Post Office was never ready
SA Tech can end SASSA Woes - published on Business Report on the 3rd November 2017
The South African social grant challenge is one crisis that should not be wasted. It is a perfect challenge for technologists to develop a solution that can become a financial backbone for the future.
Social Services Minister Bathabile Dlamini had indicated in Parliament that the department was working towards creating capacity within a government entity. The SA Post Office (Sapo) is one of the institutions that has been considered as a solution provider.
The challenge, however, is that Sapo still has its own challenges. Currently, there is no government entity that can provide a seamless solution.This leaves a hole that cannot be solved even by the private sector, as corruption led to this crisis in the first place. Recall how the current provider used one of its companies to sell services to senior citizens, thereby creating a financial burden for them.
A hybrid solution (financial technology entrepreneurs, financial professionals and government officials and entities) in this regard is necessary to deliver a financial backbone for the future. The solution can be driven by a social enterprise with one goal in mind: to serve the public through a technology system and professionals that care.
This challenge presents an opportunity to create capacity within the state while developing skills and, more importantly, enabling senior citizens to access financial resources without worry and concern. One of the major challenges cited about the social grant issue is that there’s a need for recipients to have bank accounts.
While this is important for financial integrity, it is also important to note that technology has advanced to the point that this challenge can be solved without the need for a bank. Across the world, there’s a trust deficit as people rely less and less on banks.
This is true especially in the African continent. Think of M-Pesa, a cellphone-based money transfer, financing and microfinancing service, launched in 2007 by Vodafone for Safaricom.
The service allows users to deposit money into an account stored on their cellphones, to send balances using PIN-secured SMS text messages to other users, including sellers of goods and services, and to redeem deposits for regular money.
M-Pesa is a branchless banking service. Customers can deposit and withdraw money from a network of agents that include airtime resellers and retail outlets acting as banking agents for a small fee.
Although the conditions that gave rise to M-Pesa were the lack of advanced banking systems in Kenya, that reason alone should serve as an inspiration for a financial technology (FinTech) solution to be considered in the social grants fiasco.
If Africans in Kenya could build M-Pesa to enable bankless people to access the financial system, what is stopping African tech thinkers and entrepreneurs in South Africa from coming up with a solution to this challenge?

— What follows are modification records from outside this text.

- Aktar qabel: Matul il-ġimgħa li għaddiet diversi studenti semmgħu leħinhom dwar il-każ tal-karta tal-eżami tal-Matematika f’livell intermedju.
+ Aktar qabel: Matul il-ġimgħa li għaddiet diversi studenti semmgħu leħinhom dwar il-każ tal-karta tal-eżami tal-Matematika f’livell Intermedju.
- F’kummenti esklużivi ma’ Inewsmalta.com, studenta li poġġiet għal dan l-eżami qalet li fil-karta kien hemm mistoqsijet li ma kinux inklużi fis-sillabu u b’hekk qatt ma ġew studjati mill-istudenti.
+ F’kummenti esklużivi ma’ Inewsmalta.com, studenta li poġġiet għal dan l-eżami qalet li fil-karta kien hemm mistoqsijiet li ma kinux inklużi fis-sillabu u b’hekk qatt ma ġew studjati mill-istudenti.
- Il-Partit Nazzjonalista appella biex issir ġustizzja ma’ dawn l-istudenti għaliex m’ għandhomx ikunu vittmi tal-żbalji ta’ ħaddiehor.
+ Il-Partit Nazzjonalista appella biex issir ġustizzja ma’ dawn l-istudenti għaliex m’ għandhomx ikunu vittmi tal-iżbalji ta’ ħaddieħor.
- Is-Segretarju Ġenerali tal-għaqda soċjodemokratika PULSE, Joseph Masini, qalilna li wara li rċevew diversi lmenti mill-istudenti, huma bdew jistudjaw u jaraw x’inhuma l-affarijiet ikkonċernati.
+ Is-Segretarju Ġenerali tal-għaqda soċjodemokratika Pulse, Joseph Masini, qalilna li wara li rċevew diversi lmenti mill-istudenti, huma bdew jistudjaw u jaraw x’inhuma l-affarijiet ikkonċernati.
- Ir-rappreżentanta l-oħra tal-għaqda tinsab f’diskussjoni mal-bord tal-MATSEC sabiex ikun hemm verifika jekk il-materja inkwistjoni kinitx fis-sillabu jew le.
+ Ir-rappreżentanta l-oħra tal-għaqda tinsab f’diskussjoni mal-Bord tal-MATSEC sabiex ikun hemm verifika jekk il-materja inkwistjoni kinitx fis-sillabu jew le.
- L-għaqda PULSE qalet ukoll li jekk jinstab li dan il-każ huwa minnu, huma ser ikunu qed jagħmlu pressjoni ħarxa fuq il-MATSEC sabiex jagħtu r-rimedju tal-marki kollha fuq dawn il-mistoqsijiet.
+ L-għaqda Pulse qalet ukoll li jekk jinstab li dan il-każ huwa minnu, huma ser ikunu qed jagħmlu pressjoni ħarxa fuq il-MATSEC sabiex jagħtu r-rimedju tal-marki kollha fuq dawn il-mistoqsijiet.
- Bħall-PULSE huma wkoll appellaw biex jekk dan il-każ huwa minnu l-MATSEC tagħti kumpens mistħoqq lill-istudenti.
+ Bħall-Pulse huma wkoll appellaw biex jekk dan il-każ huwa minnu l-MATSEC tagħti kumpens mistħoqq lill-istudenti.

Currently, South Africa boasts some of the finest FinTech leaders who are respected across the globe. One such entrepreneur is Vinny Lingham, who, according to Wikipedia, founded Civic, a start-up that encrypts identity information on the blockchain in 2015.
Civic raised in excess of $33million (R465.36m) in funding during its Initial Coin Offering in June of 2017. Two months later it partnered with WikiHow, providing the how-to website with encrypted login functionality. Lingham currently serves on the board of the Bitcoin Foundation, an authority in the crypto- currency space.
Another well-respected South African in the FinTech space is one Hannes van Rensburg, who is regarded as the godfather of financial technology in the African continent.
Van Rensburg founded Fundamo, a company that was recognised as one of the biggest mobile payment platforms in emerging markets. At least one in every three mobile payment transactions was running on the Fundamo platform at the time in those countries it was present in.
The company was subsequently acquired by Visa - the leading payment solutions corporation.
These two South Africans could lead a 60-Day FinTech Hackathon to develop world class FinTech solutions for the social grants challenge in collaboration with computer science graduates, financial gurus and government officials with keen interest in serving the people.
Thereafter, a social enterprise for this purpose can take over. These efforts could bring an end to Dlamini’s current headache (assuming she’s really looking for a great solution).
A solution to this challenge would have to take into account the future. Current solutions are focused on maintaining the status quo by sustaining current providers of financial services and current systems.
The social grants problem is an opportunity for South Africa to build a financial system for the future and to avoid previous mistakes of outsourcing key government services.
In the process of developing a solution, there’s a need to safeguard the key part of this process, that is, data of senior citizens. Depending on the solution that will be considered, there’s a potential to either safeguard or lose out on the critical data of senior citizens.
The beauty of considering the hybrid solution is that the data of senior citizens will remain locally and safeguarded. Such data will be useful in taking care of senior citizens for other needs that are non-financial in nature and avoiding exploitation, as it has been the case with the current service provider.